/parabible-data-pipeline

Pipeline to build data for use on parabible (eventually this will end up in multiple repos in the parabible organisation)

Primary LanguageJavaScript

Readme

Note: This is an active WIP

Usage:

Usage currently supported is:

DATABASE_URL="postgres://username:password@host:port/db" \
node main.js --reload-all

Modules are expected to be in subfolders in the root directory but one day this will also be an environmental variable.

Should prompt for password and clear database

Should fill with data from cache according to options

Possible options (in some imaginary future version):

  --reload-all   - Clear the db and do import each module.
  --load-new     - Check for available modules and load anything new.
  --load-one     - Expects a name as the next parameter. Deletes and reloads module.
  --clear-all    - Delete everything from the db.

Requirements:

  • Node 12 (the last version better-sqlite3 works with)
  • Postgres database

You'll need to set up the modules on your own...

Setting up a Database

If you have docker installed, setting up a database is easy.

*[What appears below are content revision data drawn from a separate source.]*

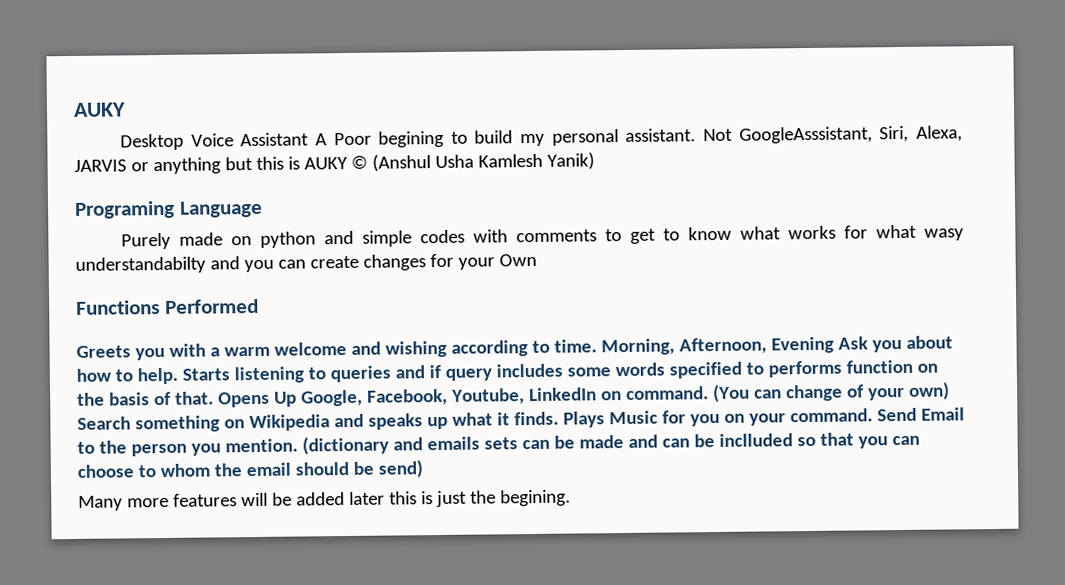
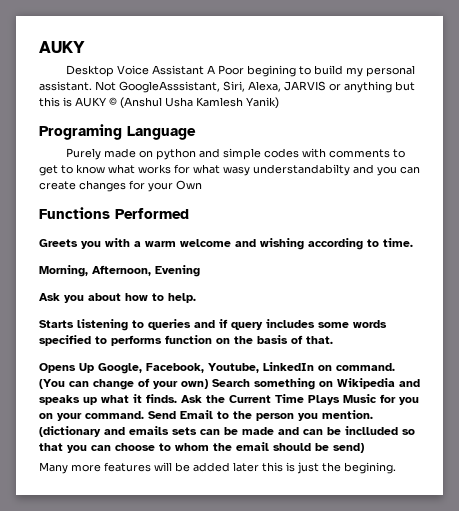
(597, 346) none -> (413, 242) //
(834, 345) none -> (200, 271) //
(178, 376) none -> (196, 298) //
(214, 398) none -> (333, 340) //
(559, 418) none -> [181,394,304,403] Ask the Current Time

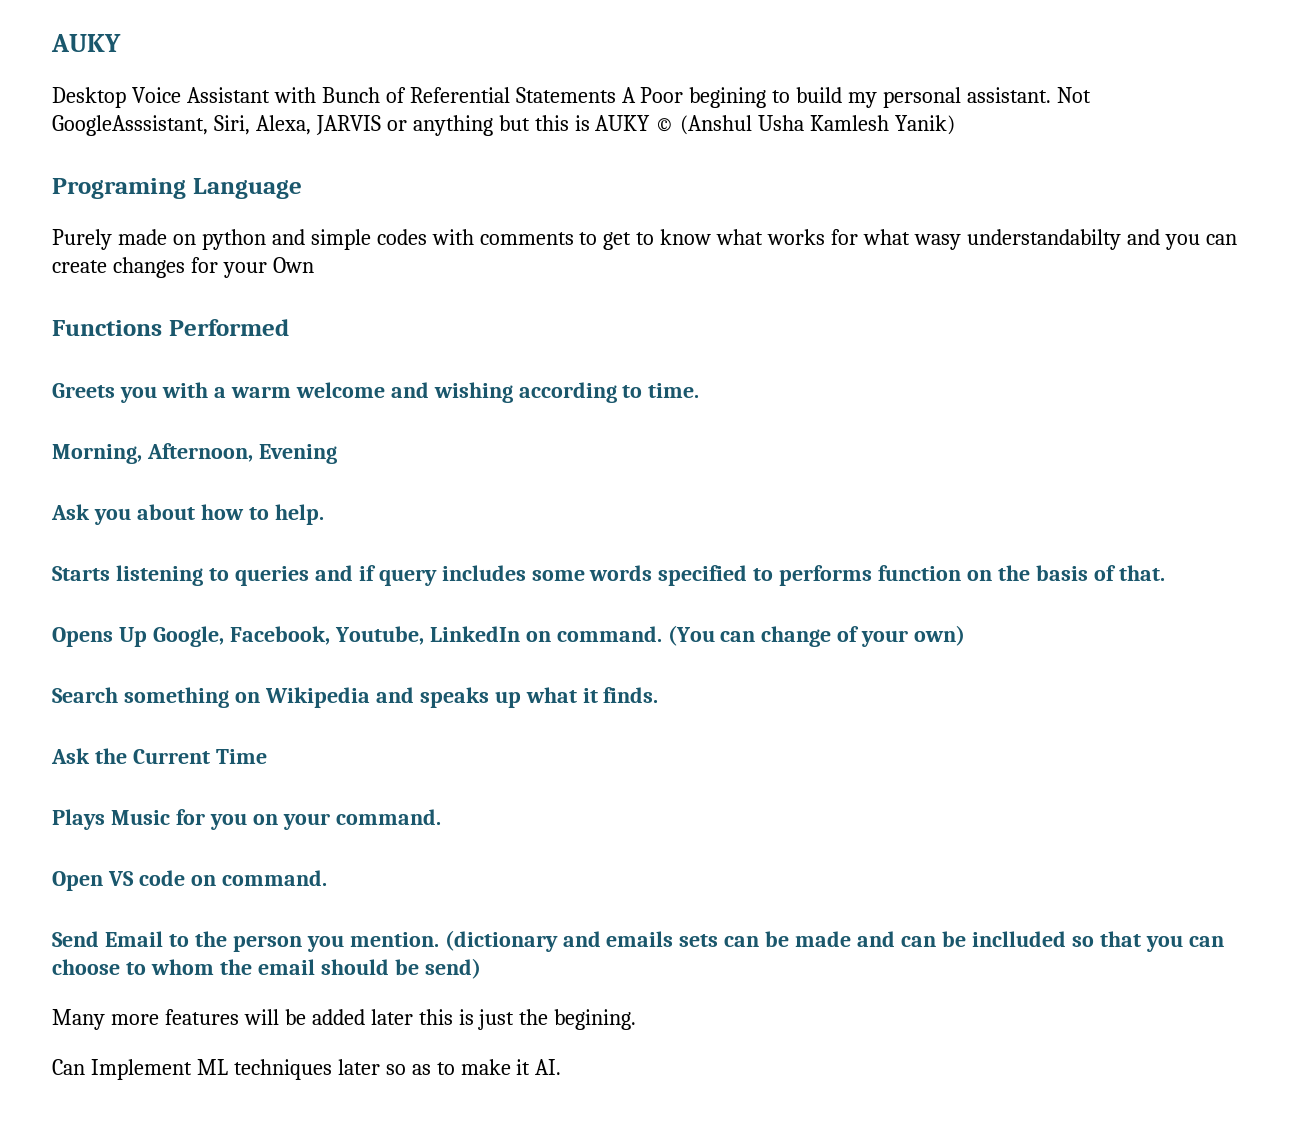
(205, 70) none -> [273,87,616,103] with Bunch of Referential Statements
(208, 384) none -> (966, 635) //
(177, 398) none -> (659, 695) //
(304, 398) none -> (267, 756) //
(144, 415) none -> [52,870,327,891] // Open VS code on command. //
(396, 468) none -> [52,1059,562,1080] // Can Implement ML techniques later so as to make it AI.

There is a run.sh script in the /postgres folder which executes a very simple docker command. It will create a pg database in a container called parabible-db and expose port 5432. The default username/password is admin@topsecret; you may want to change those...

sh postgres/run.sh

Additionally, note that data will be stored in postgres/data.

Current Note to Self

Build the default image with

node main.js --reload-all

You must also create the helper index tables for term queries. Respectively, they index word_uids by word feature, wids by module and tree_node (phrase, clause, sentence, verse), parallel_id by tree_node. All three are essential for the parabible server.

node create-indices.js
node create-warm-word-index.js
node create-tree-node-mapping-index.js

Backup

Just use the postgres dump function pg_dump with the same connection parameters as you would use to connect using psql:

pg_dump -h 127.0.0.1 -U postgres parabibledb > dump.sql

Modules

At this stage nomenclature is not consistent but it will stabilise (I think to "modules"). Eventually, individual modules will be broken out into their own repos but it started here so it's here for now. This means that the root package.json is full of packages that are actually there for the sake of particular modules rather than the main importer.

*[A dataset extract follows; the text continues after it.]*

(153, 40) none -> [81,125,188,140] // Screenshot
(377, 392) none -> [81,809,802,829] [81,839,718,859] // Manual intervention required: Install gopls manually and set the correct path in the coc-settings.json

Modules that have at least partially functioning data ready for import include:

  • BHSA
  • Nestle1904
  • SBLGNT
  • Rahlfs LXX (Using Stead's import)
  • Swete LXX
  • UnfoldingWord Literal Translation
  • UnfoldingWord Simplified Translation
  • NET
  • ESV (charges a licensing fee)
  • JPS
  • CUNPS (Chinese Simplified)
  • CUNPT (Chinese Traditional)
  • RCUV (Chinese - seems like a good option)
  • RV1960 (Seems like a good option)?

Module Notes

  • Must normalize text to NFC (that's what I'm using until it turns out that it won't work for something). I'm going to make the modules responsible for normalization.